■ Data listing:
>>

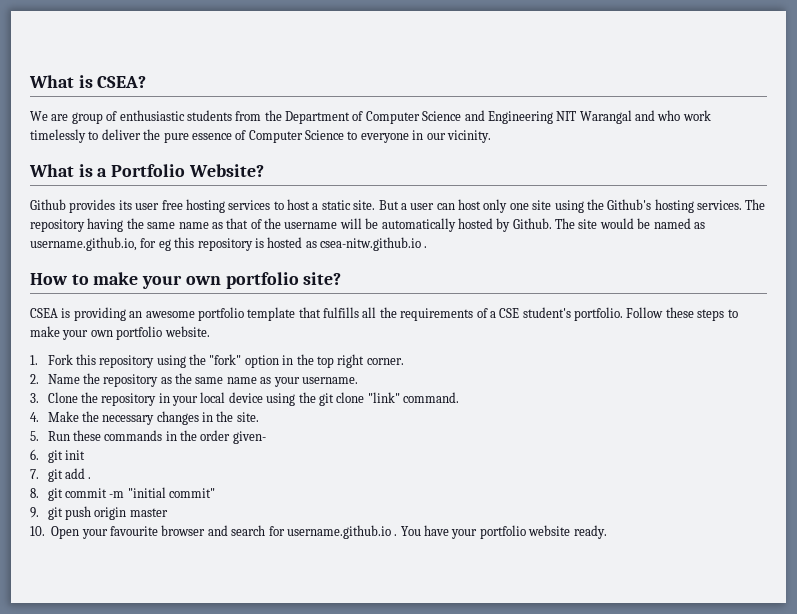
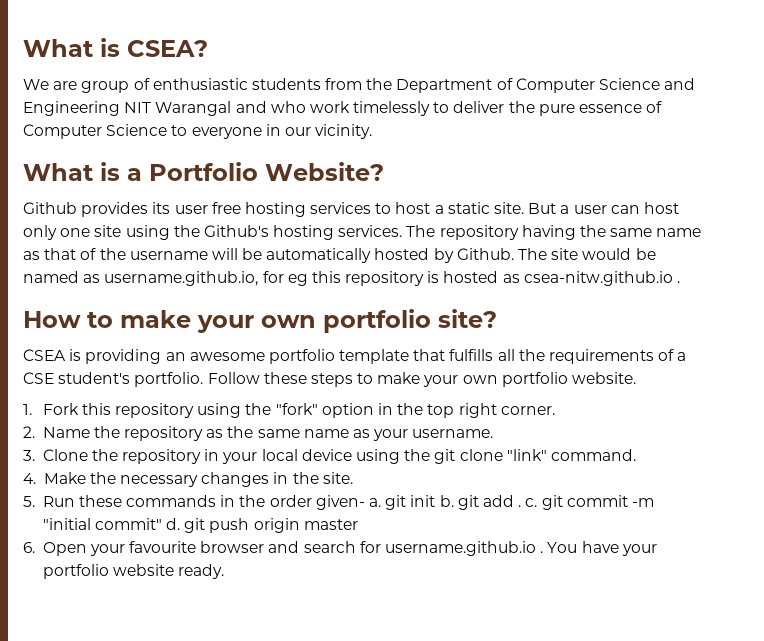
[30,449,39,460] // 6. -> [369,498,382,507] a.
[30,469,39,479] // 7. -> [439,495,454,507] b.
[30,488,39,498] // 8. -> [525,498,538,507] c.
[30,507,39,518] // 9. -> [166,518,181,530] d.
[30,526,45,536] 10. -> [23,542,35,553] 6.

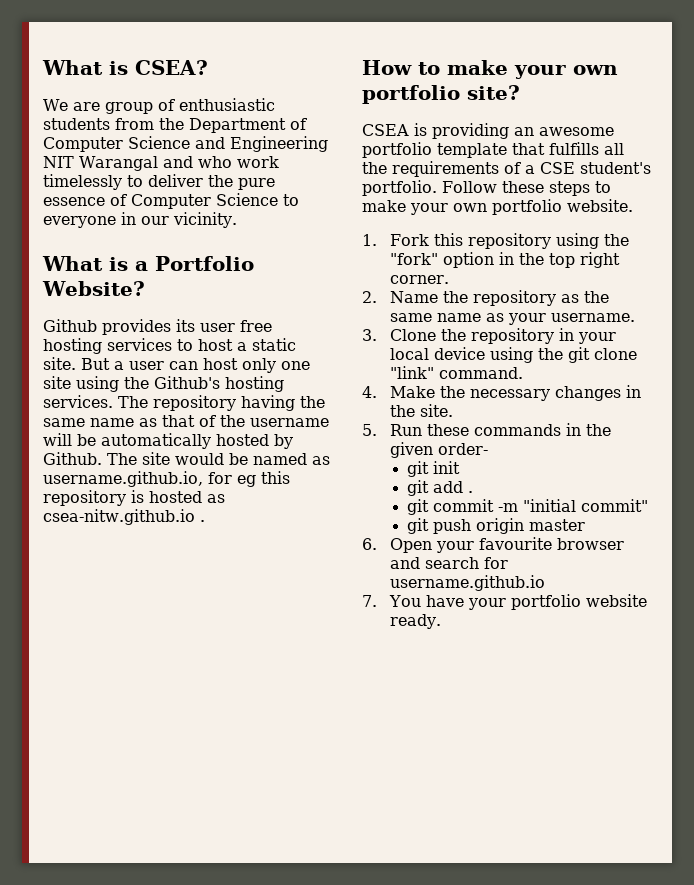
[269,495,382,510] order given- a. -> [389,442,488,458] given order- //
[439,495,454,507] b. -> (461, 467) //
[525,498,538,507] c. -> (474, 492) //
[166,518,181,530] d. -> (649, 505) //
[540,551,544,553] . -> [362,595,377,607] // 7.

<<

■ Directions: Everything in the data above gets copied exactly. Only the pictures are skipped.

■ Answer for the task:
[30,449,39,460] // 6. -> [369,498,382,507] a.
[30,469,39,479] // 7. -> [439,495,454,507] b.
[30,488,39,498] // 8. -> [525,498,538,507] c.
[30,507,39,518] // 9. -> [166,518,181,530] d.
[30,526,45,536] 10. -> [23,542,35,553] 6.

[269,495,382,510] order given- a. -> [389,442,488,458] given order- //
[439,495,454,507] b. -> (461, 467) //
[525,498,538,507] c. -> (474, 492) //
[166,518,181,530] d. -> (649, 505) //
[540,551,544,553] . -> [362,595,377,607] // 7.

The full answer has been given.